━━━ Data in this exercise ━━━
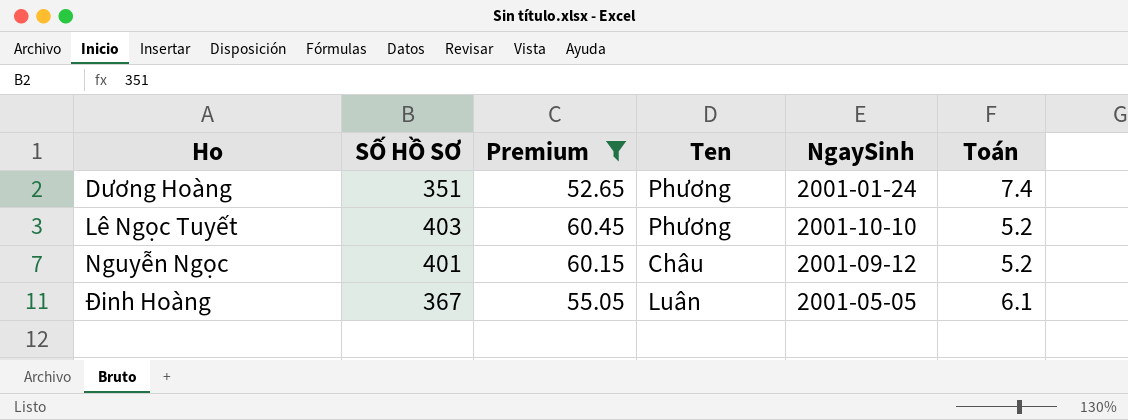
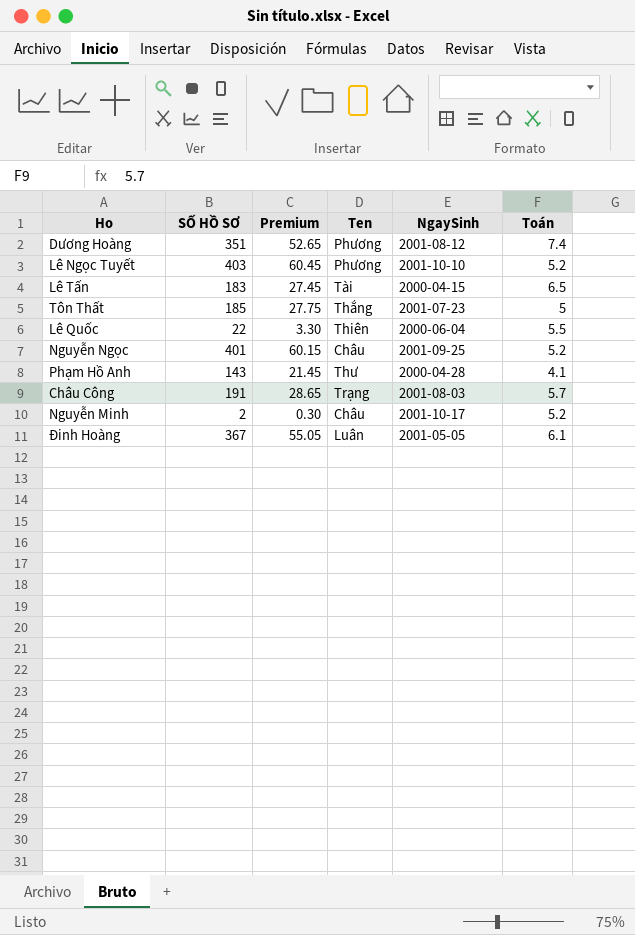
filter: Premium >= 52.65 -> none
Dương Hoàng | NgaySinh: 2001-01-24 -> 2001-08-12
Nguyễn Ngọc | NgaySinh: 2001-09-12 -> 2001-09-25

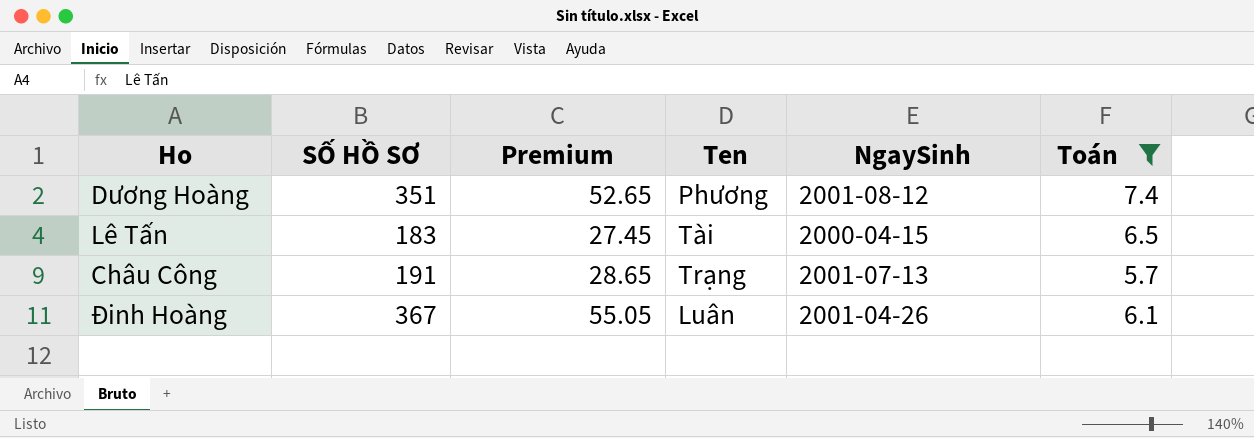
filter: none -> Toán >= 5.7
Châu Công | NgaySinh: 2001-08-03 -> 2001-07-13
Đinh Hoàng | NgaySinh: 2001-05-05 -> 2001-04-26

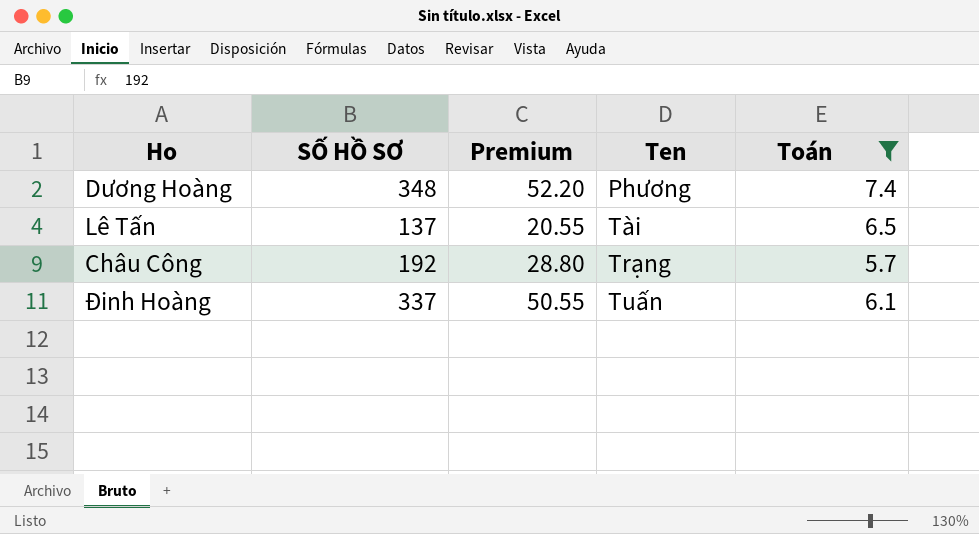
column NgaySinh | position: 5 -> none
Dương Hoàng | SỐ HỒ SƠ: 351 -> 348
Dương Hoàng | Premium: 52.65 -> 52.20
Lê Tấn | SỐ HỒ SƠ: 183 -> 137
Lê Tấn | Premium: 27.45 -> 20.55
Châu Công | SỐ HỒ SƠ: 191 -> 192
Châu Công | Premium: 28.65 -> 28.80
Đinh Hoàng | SỐ HỒ SƠ: 367 -> 337
Đinh Hoàng | Premium: 55.05 -> 50.55
Đinh Hoàng | Ten: Luân -> Tuấn

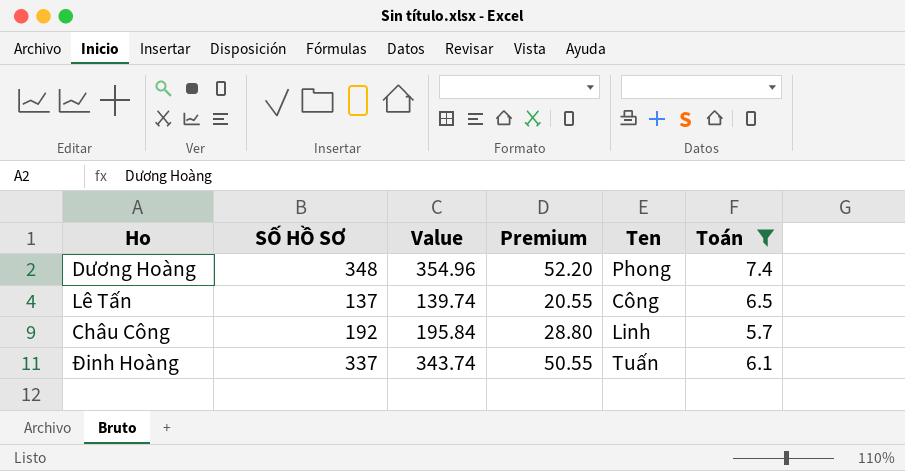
column Value | formula: none -> [SỐ HỒ SƠ] * 1.02
Dương Hoàng | Ten: Phương -> Phong
Lê Tấn | Ten: Tài -> Công
Châu Công | Ten: Trạng -> Linh

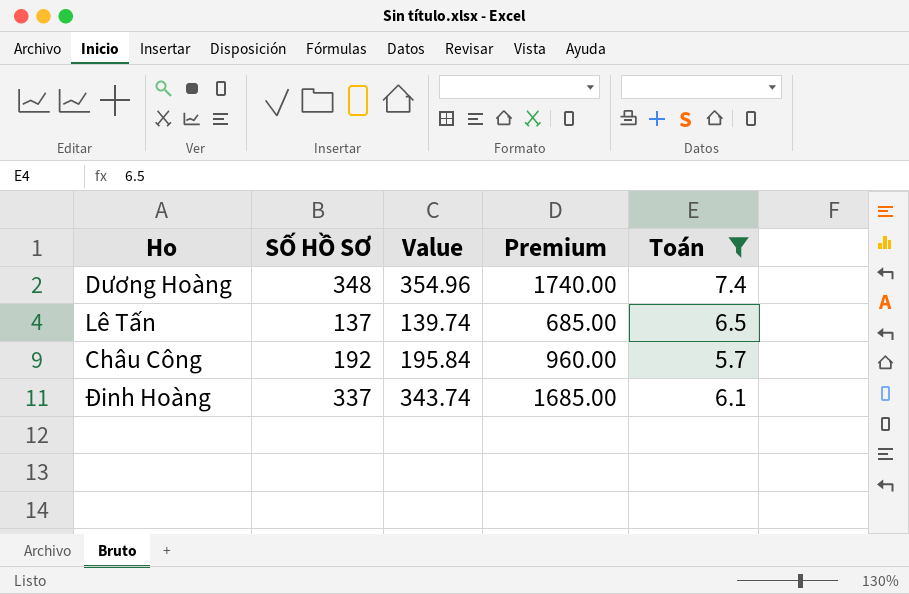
column Ten | position: 5 -> none
column Premium | formula: [SỐ HỒ SƠ] * 0.15 -> [SỐ HỒ SƠ] * 5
━━━
#### Problem to work on
Output exactly the lines between the one containing "column Ten | position: 5 -> none" and the final line above, both inclusive.

#### Solution to this problem
column Ten | position: 5 -> none
column Premium | formula: [SỐ HỒ SƠ] * 0.15 -> [SỐ HỒ SƠ] * 5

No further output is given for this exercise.